# Homework Help: Change of kinetic energy problem

1. Feb 28, 2012

### marjuna

Hi Forum :)

This is not a specific homework problem, just something I tried to solve myself.

1. The problem statement, all variables and given/known data

A 10 kg object is moving at 10 m/s.

The object is losing 2v^2 J of kinetic energy per second.

Determine the time it takes for the speed to decrease from v_1 = 10 m/s to v_2 = 5 m/s.

EDIT: or even better, how do I obtain an expression for velocity as a function of time?

2. Relevant equations

$$KE=0.5*m*V^2$$

3. The attempt at a solution

Alright, so the difference in kinetic energy between v_1 and v_2 is -375 J. I also noticed that the derivative of KE with respect to v is -2v^2. I somehow need to get the time variable in there.. How do I continue to solve the problem? I'm not interested in a numerical answer, more in the way of doing it.

Last edited: Feb 28, 2012
2. Feb 28, 2012

### tiny-tim

welcome to pf!

hi marjuna! welcome to pf!

you have d(mv2/2)/dt = 2v2

ok, now separate the variables

3. Feb 28, 2012

### marjuna

Thanks tiny-tim!

So you get:

d(mv2/2)/dt = -2v2

d(mv2/2) = -2v2 dt

integrate both sides: d(mv2/2) was -375 J

-375 = -2v2*t

Uhm, how exactly do I continue from here?

4. Feb 28, 2012

### tiny-tim

hi marjuna!
that's not possible!!

you have to separate the variables

5. Feb 28, 2012

### marjuna

oooh, sorry

write it as:

1/(-2v2) * d(mv2/2) = dt

THEN integrate both sides right?

But how do I integrate with respect to mv2/2 when the variable on the left side is just v?

6. Feb 28, 2012

### tiny-tim

two ways:

i] treat v2 as the variable, intead of v

ii] write d(v2) = 2v dv

7. Feb 28, 2012

### marjuna

Okay, then:

case i]

Write 1/(-2v2) * d(mv2/2) = dt as

1/(-4v2/m) d(v2) = dt

Then integrate the left side from v_1 to v_2 (substitute values) and the right side becomes t, obviously and then you've got an answer, right?

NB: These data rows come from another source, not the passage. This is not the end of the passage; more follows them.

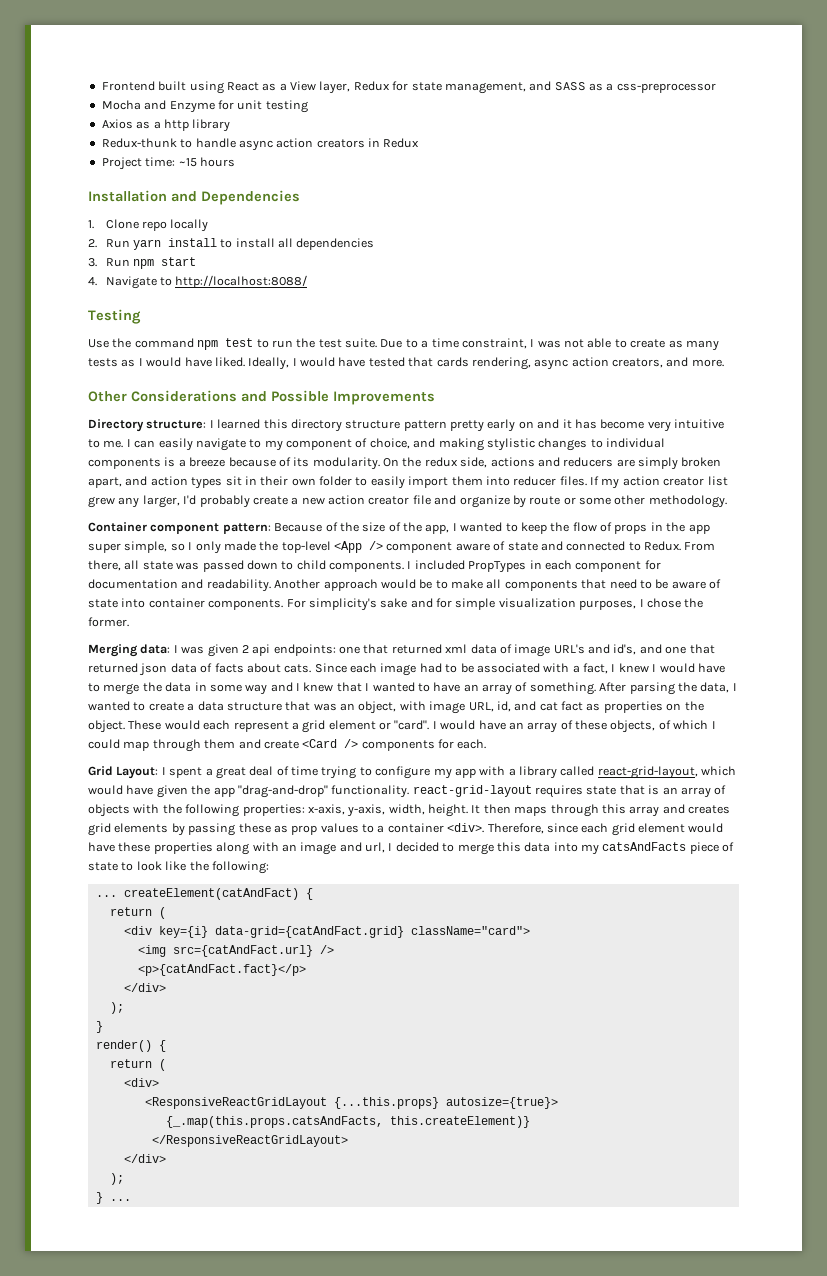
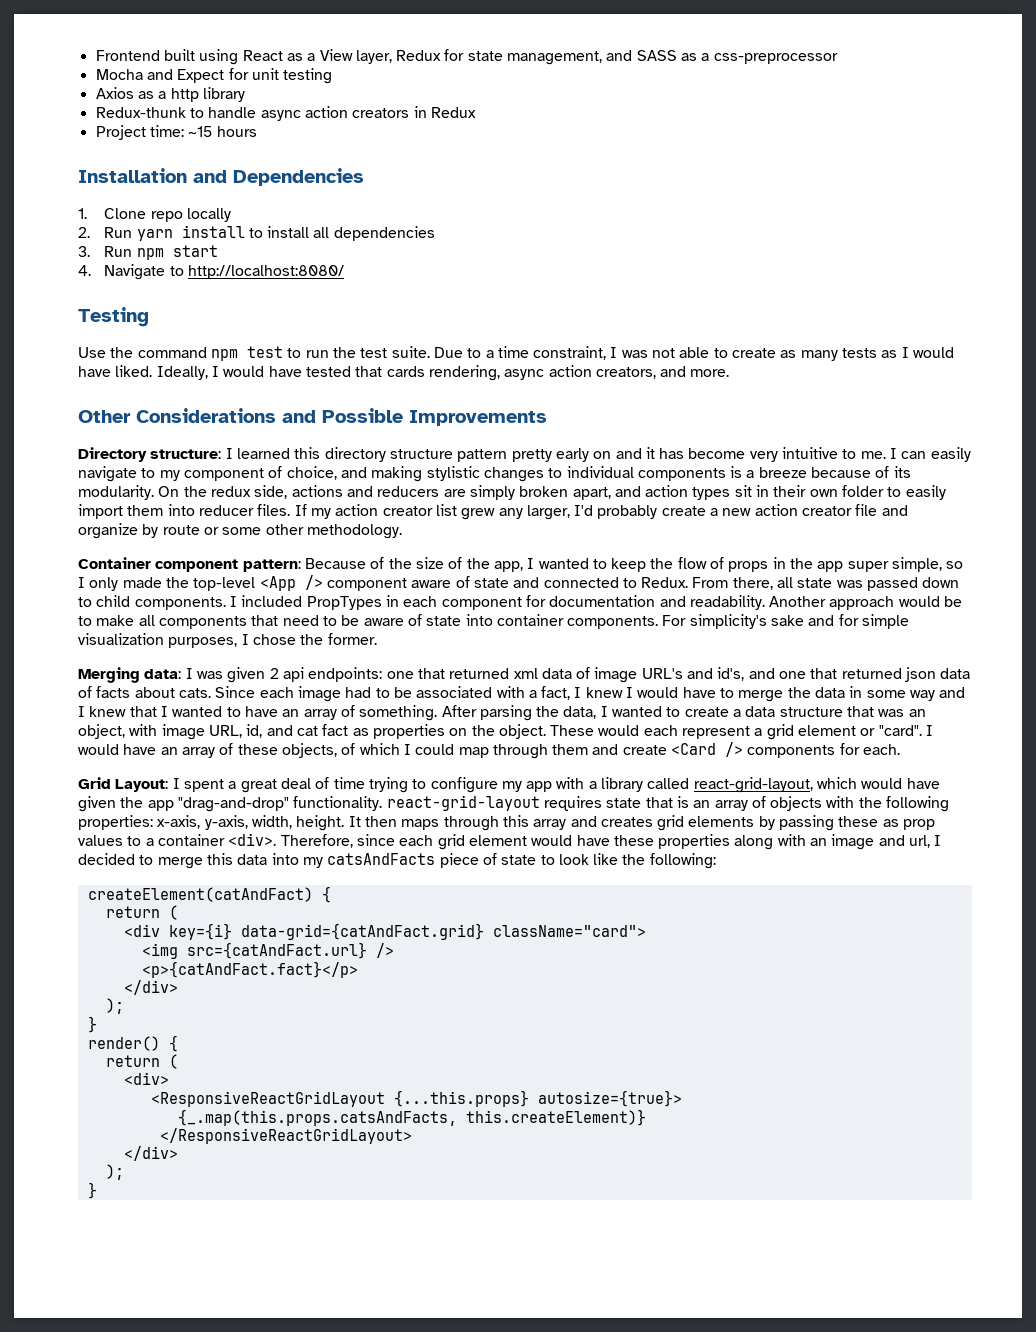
[169,101,215,113] Enzyme -> [177,69,225,83] Expect
[175,275,308,288] http://localhost:8088/ -> [187,265,344,279] http://localhost:8080/
[95,895,117,897] ... -> (716, 861) none
[109,1199,131,1201] ... -> (97, 1190) none

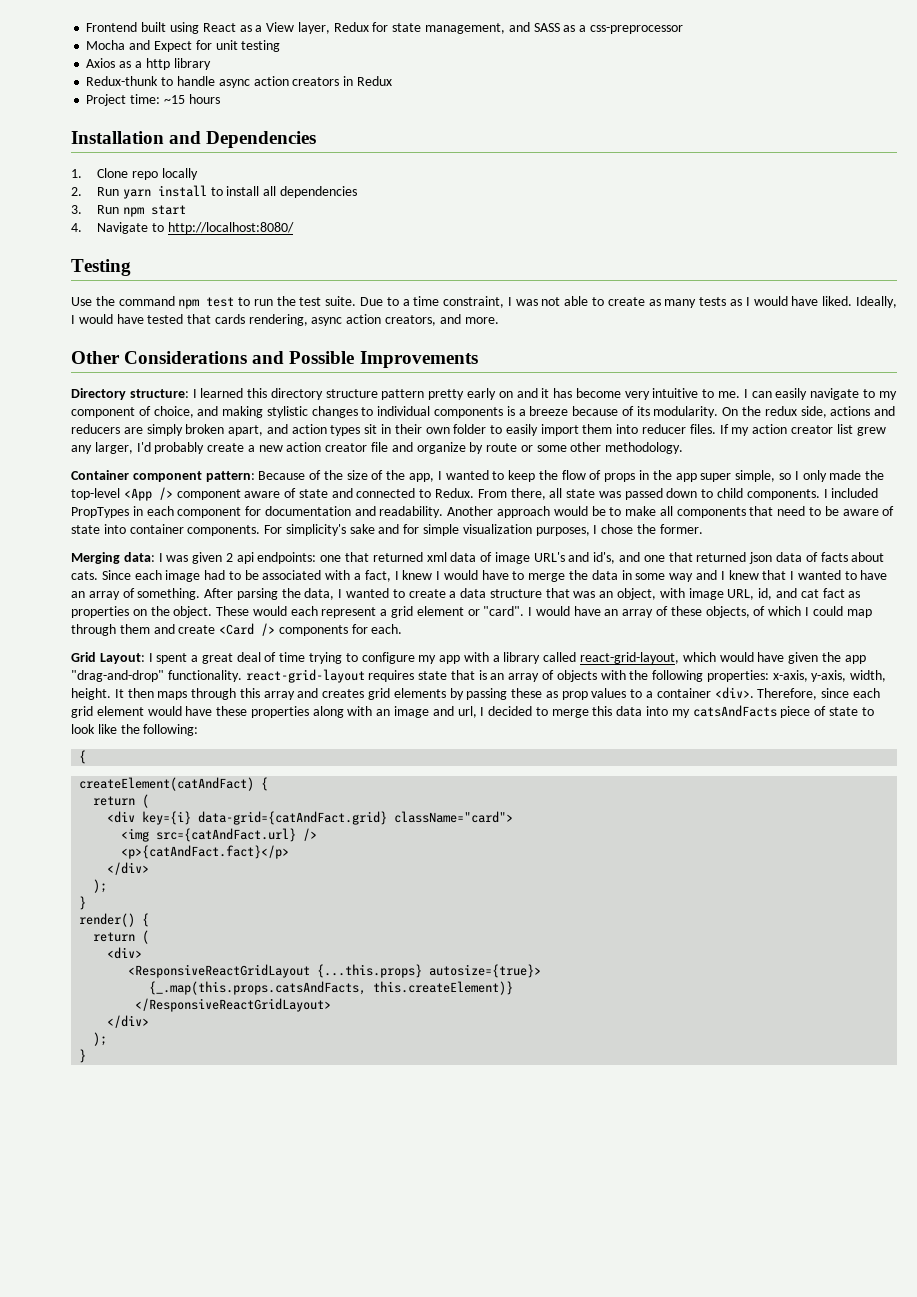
(716, 861) none -> [79,750,87,764] // {

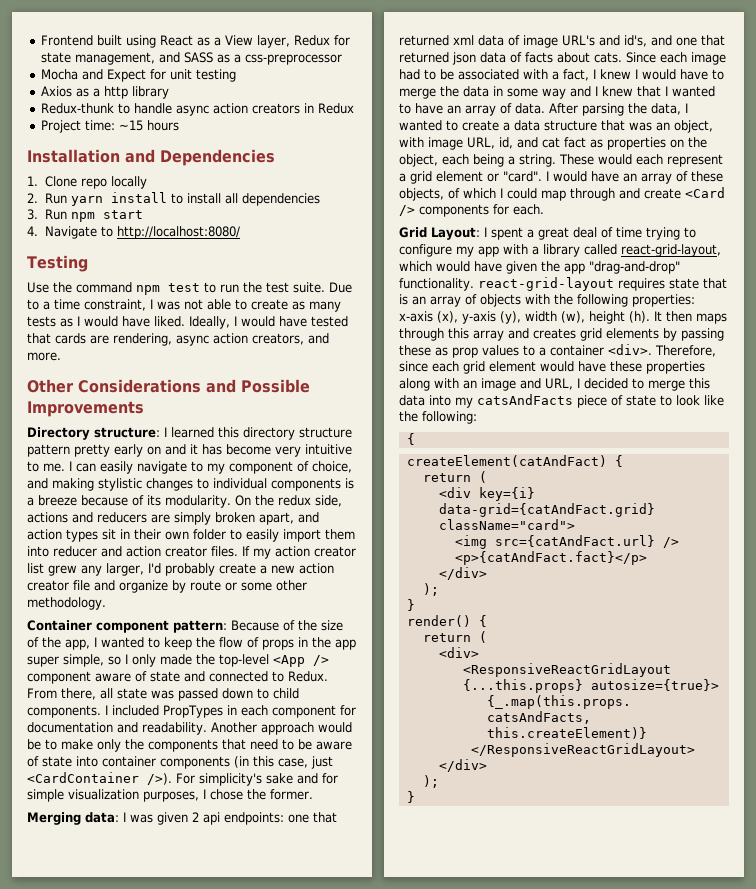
(245, 319) none -> [90,335,109,344] are
(687, 429) none -> [101,546,207,557] and action creator
[659,506,673,516] all -> [97,739,144,752] only the
[187,525,261,536] components. -> [160,756,333,769] [27,772,172,785] components (in this case, just <CardContainer />).
[137,588,201,600] something. -> [515,103,545,114] data.
[173,606,213,618] object. -> [399,154,556,167] object, each being a string.
[119,624,150,634] them -> (615, 194) none
[772,670,887,682] [71,688,111,700] x-axis, y-axis, width, height. -> [399,311,650,324] x-axis (x), y-axis (y), width (w), height (h).
[457,706,477,718] url, -> [545,378,573,390] URL,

and if you go for ii] then the equation becomes:

m/-2v dv = dt

and then also integrate both sides

but one of them must be wrong since i get different expressions after integrating.. hmm

8. Feb 28, 2012

### tiny-tim

no, d(v2)/v2 = d(ln(v2)) …

try substitution if you can't see it immediately

9. Feb 28, 2012

### marjuna

Uhm, I don't get it :(

How do you get rid of the m/2 inside d(mv2/2) so you're left with just d(v2)?

But if you do it the other way:

write d(mv2/2) as mv dv..

then the equation becomes m/-2v dv = dt

is that correct? oh man I really should start polishing up those calculus skills :)

Last edited: Feb 28, 2012
10. Feb 28, 2012

### tiny-tim

well, yes, you do have to keep the m/2 also
that's right!

and now integrate …​

11. Feb 28, 2012

### marjuna

Alright then!

After integration the equation becomes:

t = -m/2 * ( ln[v_2] - ln[v_1] )

Substituting, m = 10 kg, v_1 = 10 m/s and v_2 = 5 m/s gives t ≈ 3.47 s

Seems plausible, right?

12. Feb 28, 2012

### tiny-tim

looks good!

13. Feb 28, 2012

### marjuna

Alright then.

tiny-tim, thank you a lot for your time and help, I really appreciate it I hope you have a great day!